Monthly Archives: November 2025

  • Distant Voices, Still Lives

    Terence Davies (1988)

    In the summer of 1989, Sally and I, with a good friend, sat down to watch Distant Voices, Still Lives in a cinema on Tottenham Court Road.  The three of us left within half an hour of the start.  Since then, I’ve seen, and seen through, plenty of Terence Davies films.  BFI’s current ‘Love. Sex. Religion.

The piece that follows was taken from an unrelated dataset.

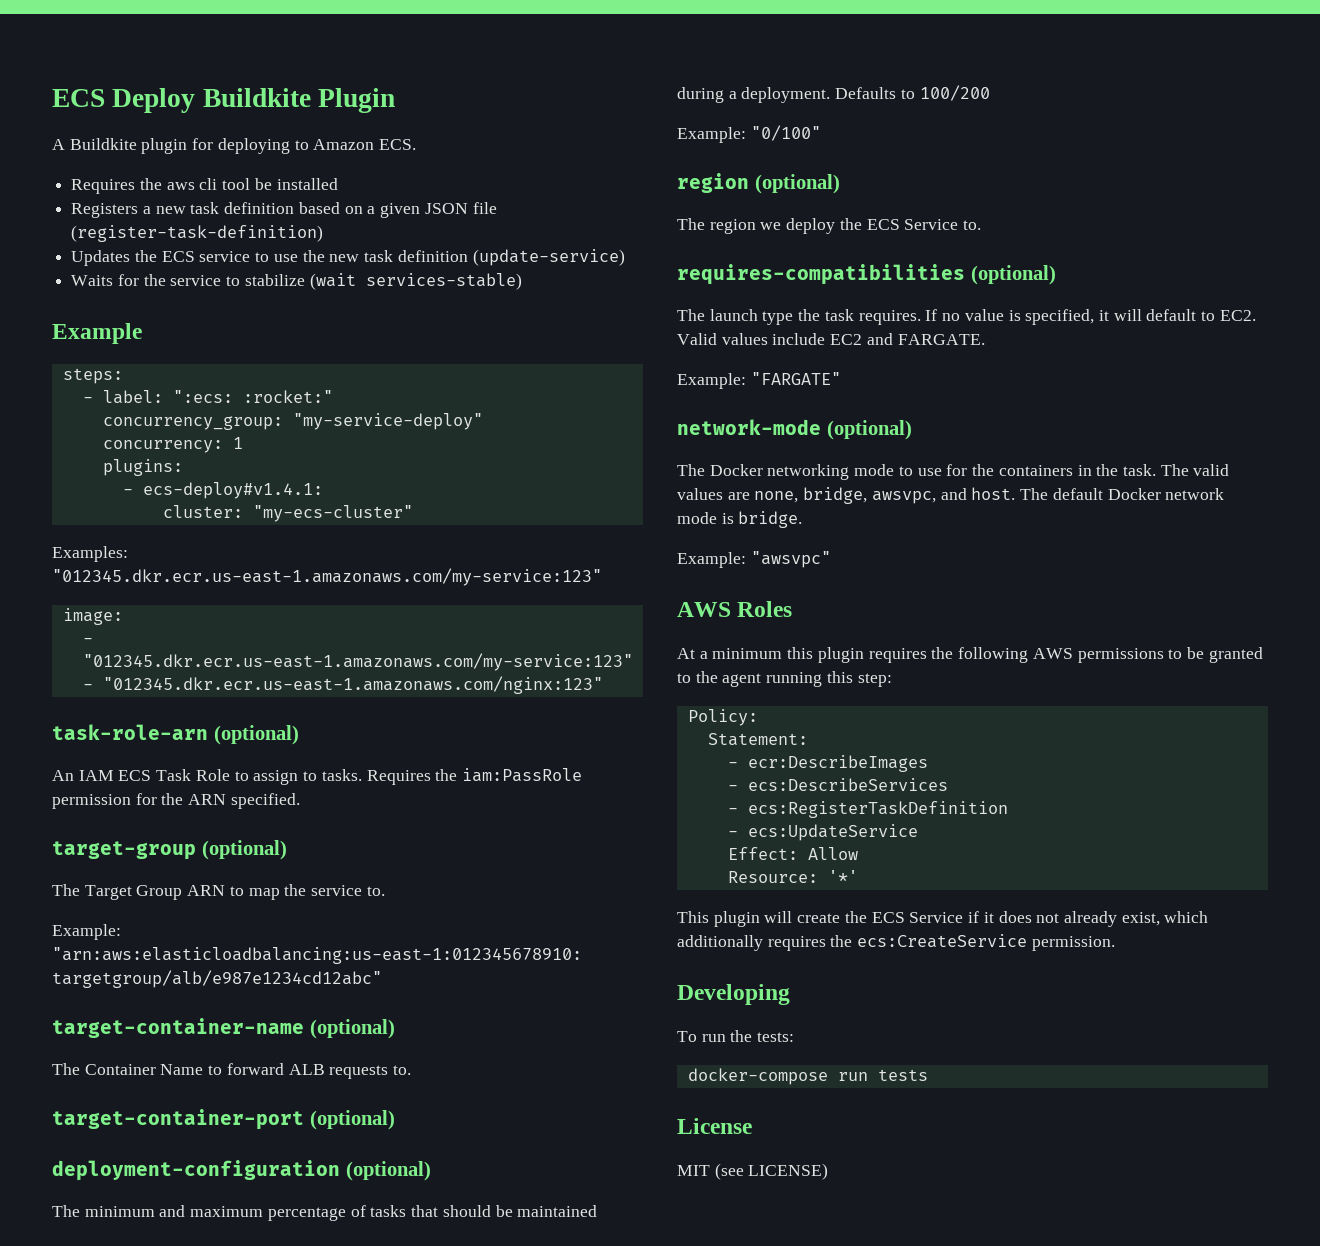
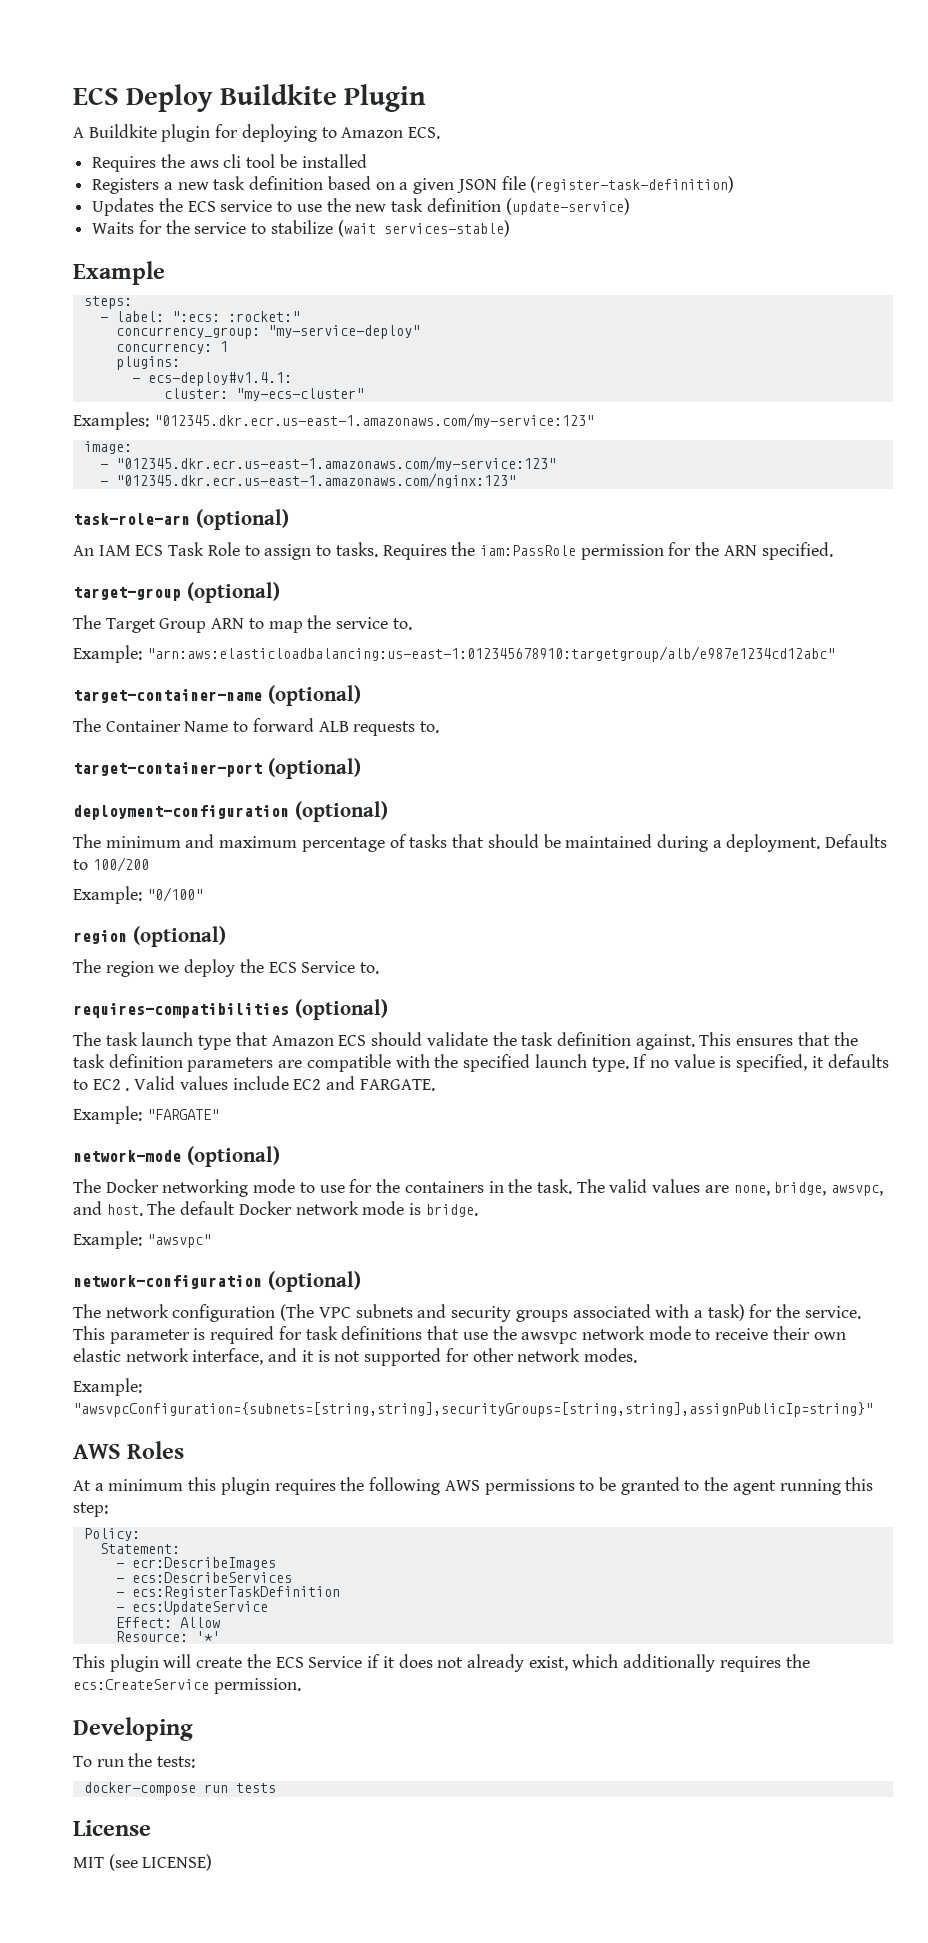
(705, 315) none -> [105,1032,138,1046] task
[798,309,921,325] the task requires. -> [235,1032,858,1050] [73,1054,629,1072] that Amazon ECS should validate the task definition against. This ensures that the task definition parameters are compatible with the specified launch type.
[1113,309,1256,321] will default to EC2. -> [827,1054,889,1068] [73,1079,130,1091] defaults to EC2 .
(831, 559) none -> [73,1271,361,1292] [73,1304,861,1322] [73,1326,846,1344] [73,1348,637,1366] [73,1378,142,1396] [73,1402,873,1417] // network-configuration (optional) // The network configuration (The VPC subnets and security groups associated with a task) for the service. This parameter is required for task definitions that use the awsvpc network mode to receive their own elastic network interface, and it is not supported for other network modes. // Example: "awsvpcConfiguration={subnets=[string,string],securityGroups=[string,string],assignPublicIp=string}"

Death’ programme – their first Davies retrospective since his death in 2023 – was a good opportunity to give the work that made his auteurist name, a second go.  There were no thoughts of an early exit this time, yet I still understand why we walked out all those years ago.

    Prior to Distant Voices, Still Lives, Davies had made only the three short films, Children (1976), Madonna and Child (1980) and Death and Transfiguration (1983), which run forty-seven, thirty and twenty-six minutes respectively.  His first feature runs only eighty-five minutes in toto, and, as its title suggests, comprises distinct parts, of approximately equal length.  Indeed, the halves of the whole were shot as separate films, with an interval of two years between them and with a different cinematographer for each part – William Diver for Distant Voices, Patrick Duval for Still Lives:  to Davies’ and his DPs’ credit, the combined result is visually seamless.  (It may have helped that Diver edited the entire work.)  The events in the first film take place around a decade before those of the second.  Distant Voices is set in the 1940s, mostly during World War II; Still Lives throughout the 1950s.  In both cases, the narrative is a mosaic of events within the overall timeframe, rather than a chronological sequence.

    Like the shorts that comprise what came to be known as The Terence Davies Trilogy, Distant Voices, Still Lives is strongly autobiographical, never mind that most of Distant Voices happens before November 1945, when Davies was born, the youngest of ten children in a working-class Catholic family in Liverpool.  In this version of his family’s life, he sensibly reduces the brood to three children.  Nell Davies (Freda Dowie) and her husband Tommy (Pete Postlethwaite) have two daughters, Eileen (Angela Walsh) and Maisie (Lorraine Ashbourne); the couple’s only son, Tony (Dean Williams), gradually emerges as the writer-director’s screen alter ego (although less obviously so than the Trilogy’s protagonist).  In Paul Farley’s monograph on Distant Voices, Still Lives in BFI’s Modern Classics series, Davies describes his choice of filming locations, especially the main one:

    ‘The house where I grew up was demolished in 1961.  And it was unique… I was able to rebuild it for The Long Day Closes, but we didn’t have a huge budget for Distant Voices, Still Lives, so we had to find something that looked… working class … we shot in Drayton Park [in North London], but there were no cellars, so it wasn’t like our house… We had to go with what was there, because we didn’t have the money.’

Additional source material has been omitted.